■ **Task requirements**
Do not repeat pictures. Repeat exactly the lines of the listing below from its first line through the line with "html: <div> <div>".
....
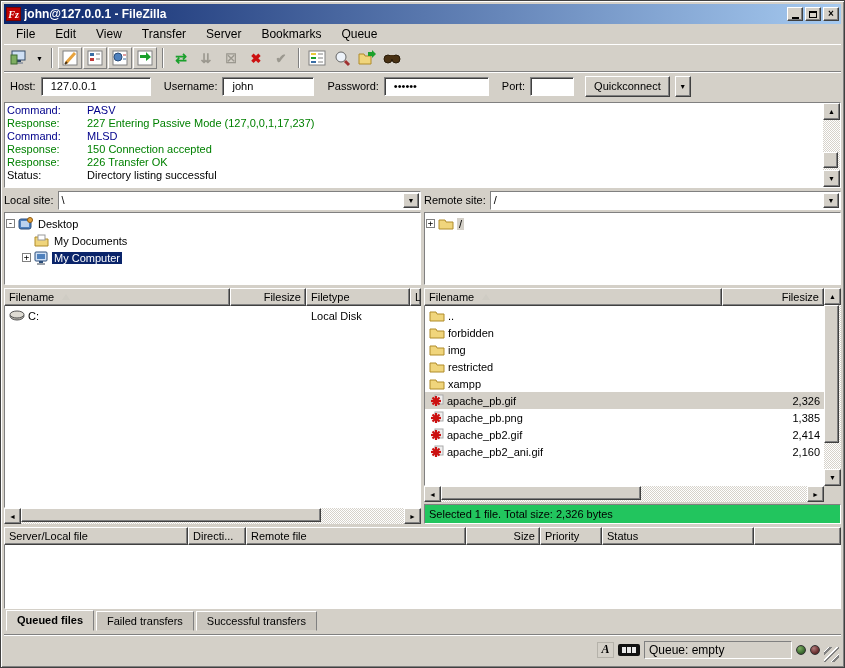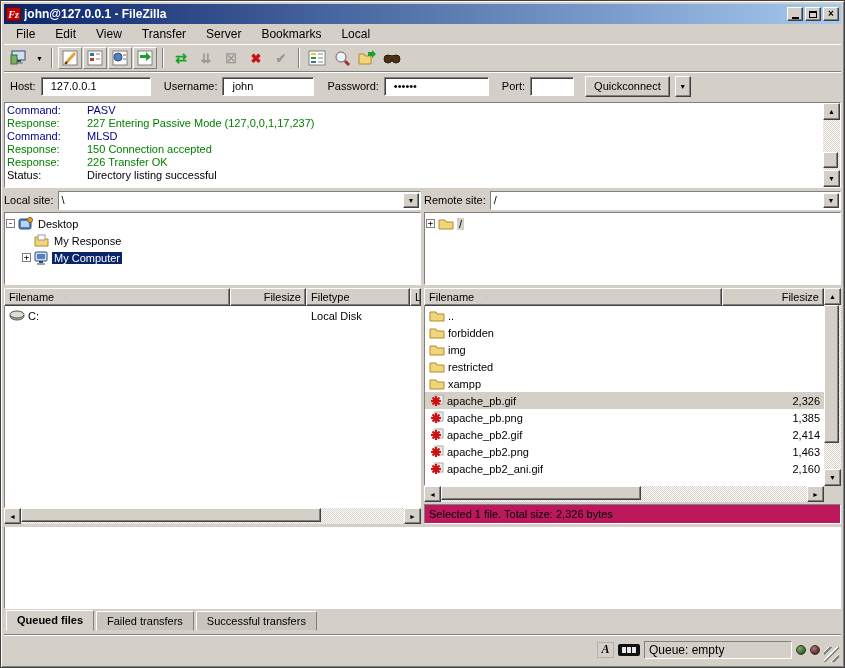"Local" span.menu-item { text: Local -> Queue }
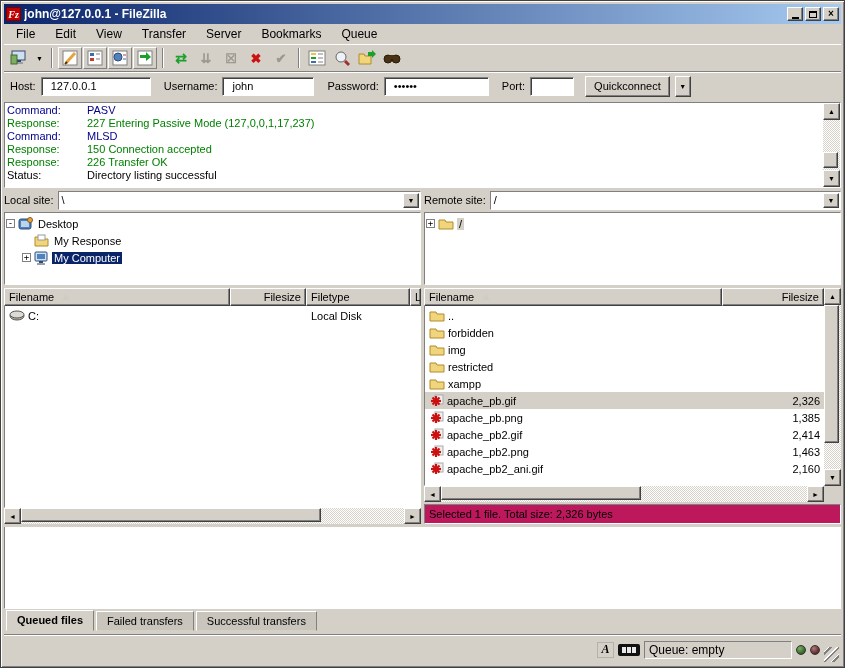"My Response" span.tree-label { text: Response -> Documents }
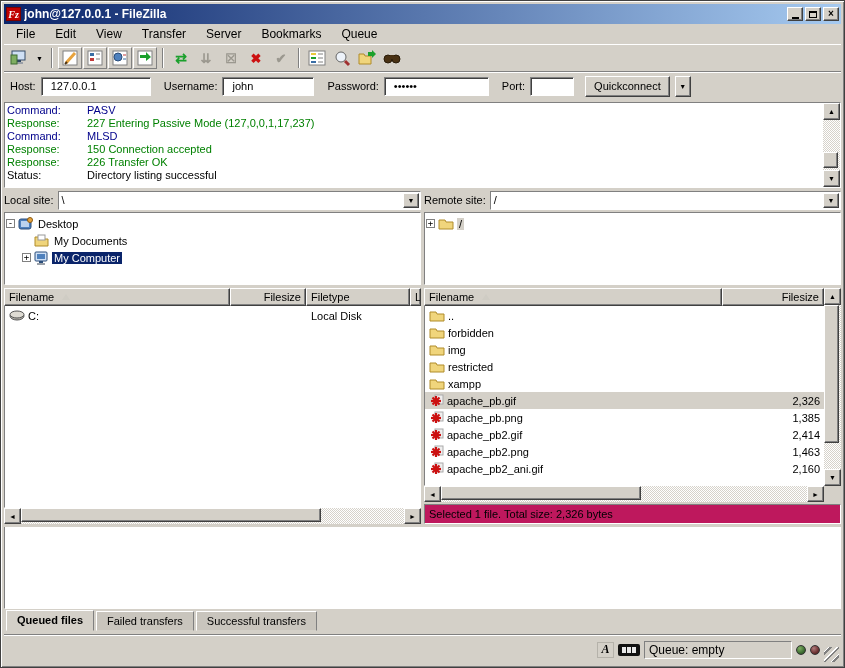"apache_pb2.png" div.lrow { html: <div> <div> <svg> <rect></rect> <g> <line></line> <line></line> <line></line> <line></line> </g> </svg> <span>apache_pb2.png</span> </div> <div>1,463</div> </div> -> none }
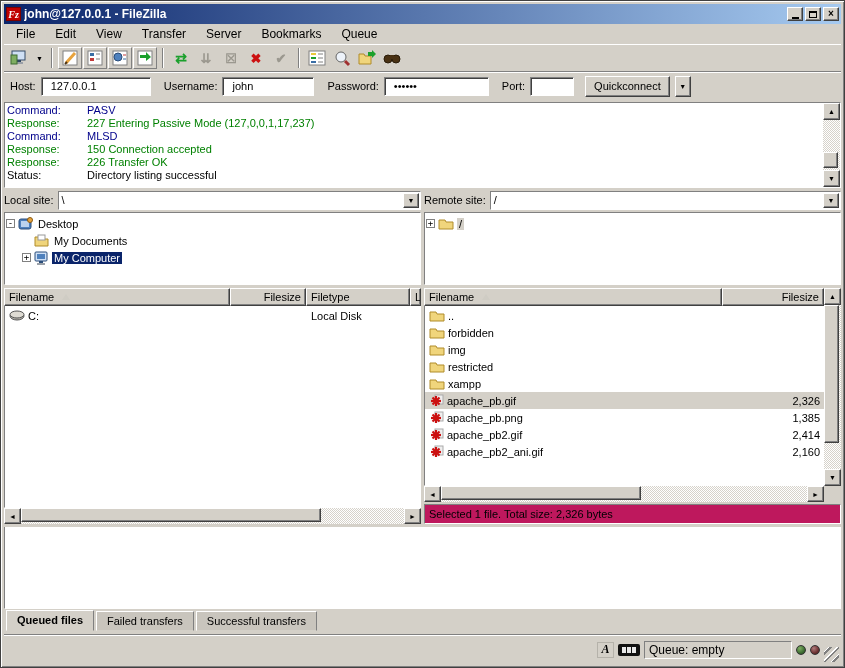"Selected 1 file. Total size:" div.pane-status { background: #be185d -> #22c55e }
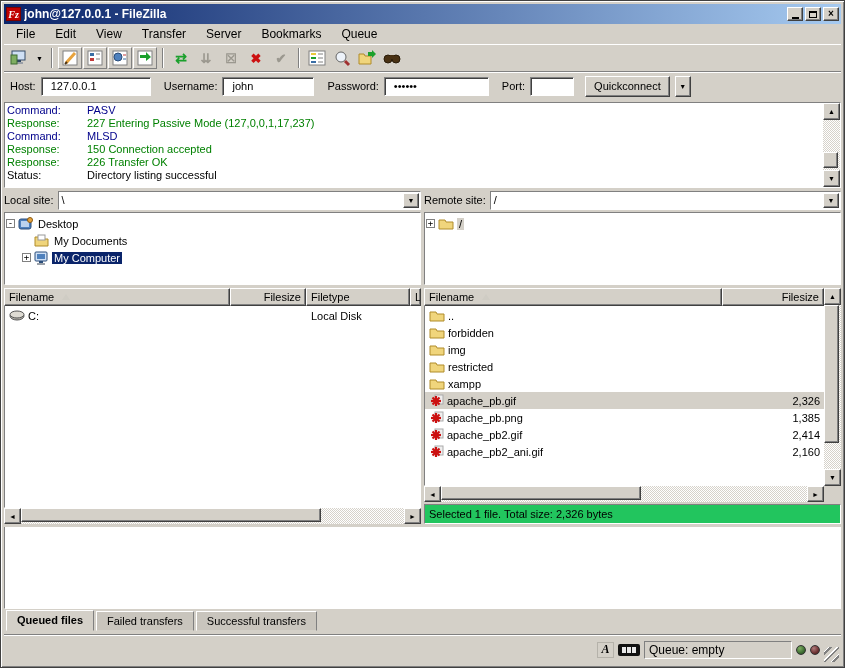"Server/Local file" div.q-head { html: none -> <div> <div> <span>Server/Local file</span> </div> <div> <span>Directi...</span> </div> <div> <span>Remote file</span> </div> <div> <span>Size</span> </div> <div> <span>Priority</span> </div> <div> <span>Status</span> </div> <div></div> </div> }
....
■ **Your solution**
"Local" span.menu-item { text: Local -> Queue }
"My Response" span.tree-label { text: Response -> Documents }
"apache_pb2.png" div.lrow { html: <div> <div> <svg> <rect></rect> <g> <line></line> <line></line> <line></line> <line></line> </g> </svg> <span>apache_pb2.png</span> </div> <div>1,463</div> </div> -> none }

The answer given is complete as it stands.